SCHULDEN/040: Gemeinschaftswährung mit Kreislaufkollaps (FES)


Friedrich-Ebert-Stiftung
Internationale Politikanalyse

Gemeinschaftswährung mit Kreislaufkollaps
Ohne Kurswechsel hat der Euro keine Chance mehr

von Ulf Meyer-Rix, September 2012



• Am Anfang der Krise des Euroraums stand ein fundamentaler Blickwechsel der Finanzmärkte auf die Währungsgemeinschaft: An die Stelle des integrativen Blicks auf den Währungsraum als Ganzen trat die differenzierende Betrachtung einzelner Länderrisiken.

• Dieser neue Blick erkannte den wirtschaftlichen Keil, den die weltweite Finanzkrise samt nachfolgender Rezession sowie geplatzte Immobilienblasen in den Euroraum getrieben hatten. Folge: Banken und Anleger waren nicht mehr bereit, die Defizite der Südländer zu vertretbaren Zinsen zu finanzieren. Privates Kapital wurde aus dem Süden abgezogen, der private Geldkreislauf im Euroraum brach zusammen. • Diese Störung des Geldkreislaufs wurde durch die Funktionsweise der Währungsunion noch weiter verstärkt: Ohne Transaktionskosten und Wechselkurseffekte konnte das Geld aus den Krisenländern des Südens abgezogen und im Norden in Sicherheit gebracht werden. Der ökonomische Keil innerhalb des Euroraums wurde dadurch aber nur noch größer.

• Eine wirksame Anti-Krisenpolitik muss diese permanente Abwärtsspirale endlich durchbrechen und für die Wiederherstellung des Geldkreislaufs im Euroraum sorgen. Dazu sind grundsätzlich zwei Wege denkbar: Durch eine Gemeinschaftshaftung der EZB oder sämtlicher Eurostaaten, die das Anlegervertrauen wieder herstellt.
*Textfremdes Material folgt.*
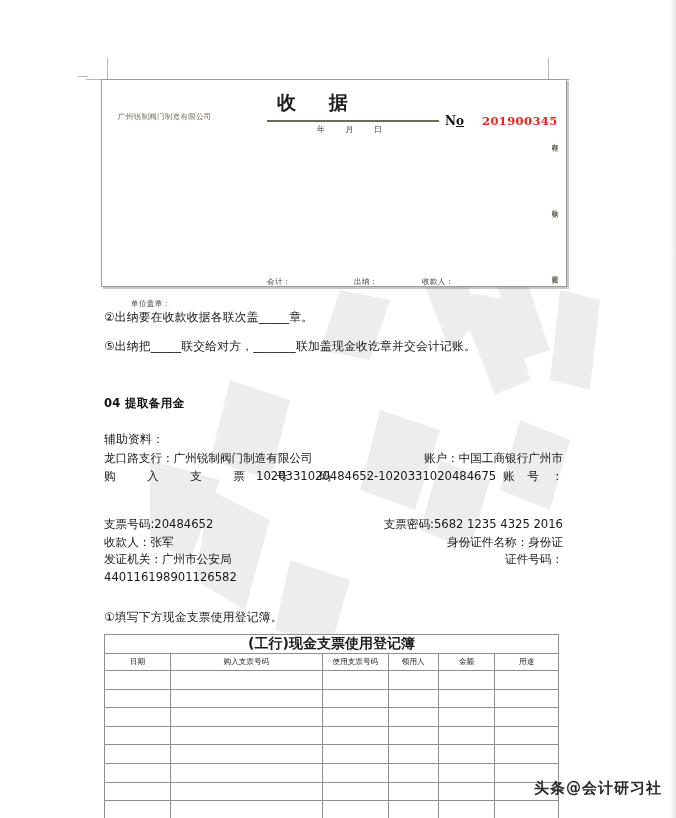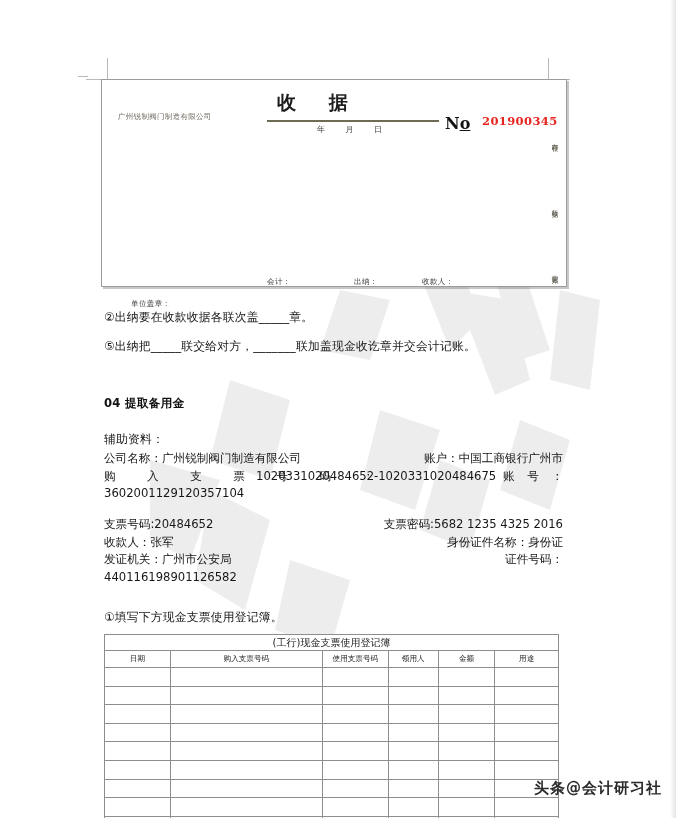--- a/index.html
+++ b/index.html
@@ -69,21 +69,21 @@
     position:absolute; left:165px; top:40px; width:172px; height:1.5px;
     background:#6e6c55;
   }
   .rc-dmy {
     position:absolute; left:215px; top:44px;
     font-size:8px; letter-spacing:9px; color:#3b3b3b;
   }
   .rc-no {
     position:absolute; left:343px; top:34px;
     font-family:"DejaVu Serif","Liberation Serif",serif;
-    font-size:16px; font-weight:700; color:#141414;
+    font-size:12px; font-weight:700; color:#141414;
   }
   .rc-no u { text-decoration:underline; }
   .rc-nonum {
     position:absolute; left:380px; top:34px;
     font-family:"DejaVu Serif","Liberation Serif",serif;
     font-size:11.5px; font-weight:700; color:#e8241f; letter-spacing:.4px;
   }
   .rc-rows { position:absolute; left:0; top:70px; width:100%; }
   .rc-row { position:relative; height:28px; }
   .rc-label {
@@ -163,21 +163,21 @@
   }
   .tbl td, .tbl th {
     border:1px solid #8e8e8e;
     height:16px;
     font-weight:400;
     font-size:7.6px;
     color:#2a2a2a;
     text-align:center;
     padding:0;
   }
-  .tbl .cap { font-size:10px; font-weight:400; color:#1c1c1c; height:15px; }
+  .tbl .cap { font-size:14px; font-weight:700; color:#1c1c1c; height:15px; }
   .tbl .hd  { font-size:7.6px; color:#242424; height:16px; }
   .tbl .body td { height:17.6px; }
 
   
   .wm-foot {
     position:absolute; right:14px; top:779px;
     font-size:15px; font-weight:700; color:#2b2b2b;
     letter-spacing:1px; white-space:nowrap;
   }
 </style>
@@ -241,30 +241,27 @@
   </div>
 
   <div class="p p-step2">②出纳要在收款收据各联次盖_____章。</div>
   <div class="p p-step5">⑤出纳把_____联交给对方，_______联加盖现金收讫章并交会计记账。</div>
 
   <div class="h-sect">04 提取备用金</div>
   <div class="p p-aux">辅助资料：</div>
 
   <div class="info info-a">
     <div class="row">
-      <span class="l"><span>公司名称：</span><span>广州锐制阀门制造有限公司</span></span>
+      <span class="l"><span>龙口路支行：</span><span>广州锐制阀门制造有限公司</span></span>
       <span class="r"><span>账户：</span><span>中国工商银行广州市</span></span>
     </div>
     <div class="row">
       <span class="jl">购 入 支 票 号 码 ：</span>
       <span style="position:absolute;left:152px;top:0;">1020331020484652-1020331020484675</span>
       <span class="jr">账 号 ：</span>
-    </div>
-    <div class="row">
-      <span class="l">3602001129120357104</span>
     </div>
   </div>
 
   <div class="info info-b">
     <div class="row">
       <span class="l"><span>支票号码:</span><span>20484652</span></span>
       <span class="r2"><span>支票密码:</span><span>5682 1235 4325 2016</span></span>
     </div>
     <div class="row">
       <span class="l"><span>收款人：</span><span>张军</span></span>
Oder durch die Schaffung einer echten Fiskal- und Bankenunion, in denen der unterbrochene Geldkreislauf durch Transfers wieder in Gang gebracht wird.
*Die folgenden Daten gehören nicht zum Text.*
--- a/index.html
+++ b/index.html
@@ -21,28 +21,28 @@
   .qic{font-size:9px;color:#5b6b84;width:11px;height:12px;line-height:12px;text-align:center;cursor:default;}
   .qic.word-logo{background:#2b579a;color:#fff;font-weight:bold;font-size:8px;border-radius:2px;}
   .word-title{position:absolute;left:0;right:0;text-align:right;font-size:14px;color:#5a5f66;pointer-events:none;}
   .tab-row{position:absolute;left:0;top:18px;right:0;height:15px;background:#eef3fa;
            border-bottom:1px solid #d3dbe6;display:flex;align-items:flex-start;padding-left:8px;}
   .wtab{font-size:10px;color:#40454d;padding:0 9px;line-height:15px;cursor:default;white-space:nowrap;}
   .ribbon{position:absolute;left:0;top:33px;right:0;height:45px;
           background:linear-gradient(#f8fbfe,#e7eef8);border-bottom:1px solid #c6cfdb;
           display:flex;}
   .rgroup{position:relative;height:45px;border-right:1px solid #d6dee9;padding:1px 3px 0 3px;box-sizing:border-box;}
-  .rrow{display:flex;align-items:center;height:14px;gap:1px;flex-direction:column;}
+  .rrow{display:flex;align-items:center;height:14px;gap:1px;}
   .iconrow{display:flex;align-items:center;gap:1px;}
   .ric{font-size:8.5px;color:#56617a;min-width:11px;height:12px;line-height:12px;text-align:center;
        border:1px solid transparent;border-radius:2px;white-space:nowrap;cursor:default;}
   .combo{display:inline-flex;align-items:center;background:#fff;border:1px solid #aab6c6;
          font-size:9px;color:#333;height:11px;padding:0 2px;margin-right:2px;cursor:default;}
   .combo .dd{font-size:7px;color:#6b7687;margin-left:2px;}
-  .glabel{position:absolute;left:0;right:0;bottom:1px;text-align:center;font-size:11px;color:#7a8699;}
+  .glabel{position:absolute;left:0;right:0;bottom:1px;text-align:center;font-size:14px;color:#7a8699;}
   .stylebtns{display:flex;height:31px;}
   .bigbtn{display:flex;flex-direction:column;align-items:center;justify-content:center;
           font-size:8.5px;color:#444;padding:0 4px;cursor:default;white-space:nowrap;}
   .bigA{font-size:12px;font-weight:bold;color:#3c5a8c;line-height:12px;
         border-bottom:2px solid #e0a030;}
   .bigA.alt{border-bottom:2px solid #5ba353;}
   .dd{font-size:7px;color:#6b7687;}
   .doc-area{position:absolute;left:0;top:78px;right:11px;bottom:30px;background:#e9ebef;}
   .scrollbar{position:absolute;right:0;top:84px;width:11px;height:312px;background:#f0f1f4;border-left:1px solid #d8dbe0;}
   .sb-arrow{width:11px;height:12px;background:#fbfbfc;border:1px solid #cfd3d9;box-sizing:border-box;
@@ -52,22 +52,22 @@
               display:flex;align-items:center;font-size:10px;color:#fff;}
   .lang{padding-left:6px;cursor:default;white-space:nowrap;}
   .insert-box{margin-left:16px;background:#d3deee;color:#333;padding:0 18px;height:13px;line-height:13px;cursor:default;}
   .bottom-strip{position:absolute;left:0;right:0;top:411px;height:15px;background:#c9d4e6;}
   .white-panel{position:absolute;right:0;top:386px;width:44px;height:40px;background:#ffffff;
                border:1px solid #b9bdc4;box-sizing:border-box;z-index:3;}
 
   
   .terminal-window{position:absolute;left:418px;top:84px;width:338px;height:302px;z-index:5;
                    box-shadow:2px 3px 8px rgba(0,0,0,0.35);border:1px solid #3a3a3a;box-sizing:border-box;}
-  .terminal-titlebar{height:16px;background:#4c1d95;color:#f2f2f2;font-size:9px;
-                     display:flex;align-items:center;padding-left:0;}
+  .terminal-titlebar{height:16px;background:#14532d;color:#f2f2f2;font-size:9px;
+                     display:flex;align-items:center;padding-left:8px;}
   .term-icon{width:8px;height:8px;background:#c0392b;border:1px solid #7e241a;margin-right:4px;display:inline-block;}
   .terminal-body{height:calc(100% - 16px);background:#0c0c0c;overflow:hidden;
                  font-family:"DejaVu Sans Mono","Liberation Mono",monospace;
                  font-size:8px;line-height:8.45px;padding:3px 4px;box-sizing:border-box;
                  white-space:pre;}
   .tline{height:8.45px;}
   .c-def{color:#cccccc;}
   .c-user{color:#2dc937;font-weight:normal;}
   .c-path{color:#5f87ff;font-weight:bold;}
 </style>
Schon vor dem EU-Gipfel Ende Juni war klar: Auch 2012 würde der Euroraum wieder vor einem Krisensommer stehen. War es im vergangenen Jahr das sichtbare Scheitern des ersten Rettungspakets für Griechenland, so sind die Brandherde inzwischen deutlich zahlreicher geworden: Spanien und Zypern haben noch im Juni die bereits vorab angekündigten Anträge auf Hilfszahlungen gestellt - dem spanischen Antrag hat der Deutsche Bundestag dann in einer Sondersitzung im Juli zugestimmt. Die neue griechische Regierung hat unmittelbar nach ihrem Amtsantritt angekündigt, die Auflagen aus dem zweiten Hilfspaket nachverhandeln zu wollen und die italienische Wirtschaft rutschte in der ersten Jahreshälfte immer tiefer in die Rezession, während gleichzeitig die Anleihezinsen für das Land stiegen und stiegen. Und: Zwischenzeitlich geriet erstmals auch die gemeinsame Währung, der Euro, sichtbar unter Druck.


1. Krisenbekämpfung im Euroraum bisher ohne nachhaltigen Erfolg

Keine der seit dem Sondergipfel der EU-Staats- und Regierungschefs im Juli vergangenen Jahres unternommenen Maßnahmen zur Bekämpfung der Krise hat sich als nachhaltig wirksam erwiesen. Nicht der Schuldenschnitt samt neuem Hilfspaket für Griechenland, nicht die Reform des vorläufigen Rettungsschirms EFSF, nicht die Ankündigung des Vorziehens des permanenten Rettungsschirms ESM samt Fiskalpakt, nicht die Billionen-Liquiditätsspritze der Europäischen Zentralbank für die Banken im Euroraum.

Zuletzt haben die Rettungsmaßnahmen sogar unmittelbar negative Marktreaktionen nach sich gezogen: Die Bereitstellung von bis zu 100 Milliarden Euro an Rettungshilfen für die spanischen Banken hat - wegen der damit verbundenen weiteren Erhöhung der spanischen Schulden - die Refinanzierung des spanischen Staates (und im Geleitzug auch die Refinanzierung Italiens) an den Finanzmärkten nicht etwa erleichtert, sondern weiter erschwert. Beide Länder mussten Rekordzinsen bieten, um an frisches Geld zu kommen.

In einem spektakulären Schritt sah sich daraufhin die Europäische Zentralbank genötigt, ihren Wiedereinstieg in den Ankauf von Staatsanleihen der Krisenländer anzukündigen. Im vergangenen Dezember hatte die EZB das bestehende Ankaufsprogramm (SMP) zugunsten des 1-Billion-Euro-Liquiditätsprogramms für die europäischen Banken (LTRO) zunächst eingestellt. EZB-Chef Draghi versprach zuvor bereits, alles Nötige zu tun, um ein Auseinanderbrechen der Währungsunion zu verhindern.(1)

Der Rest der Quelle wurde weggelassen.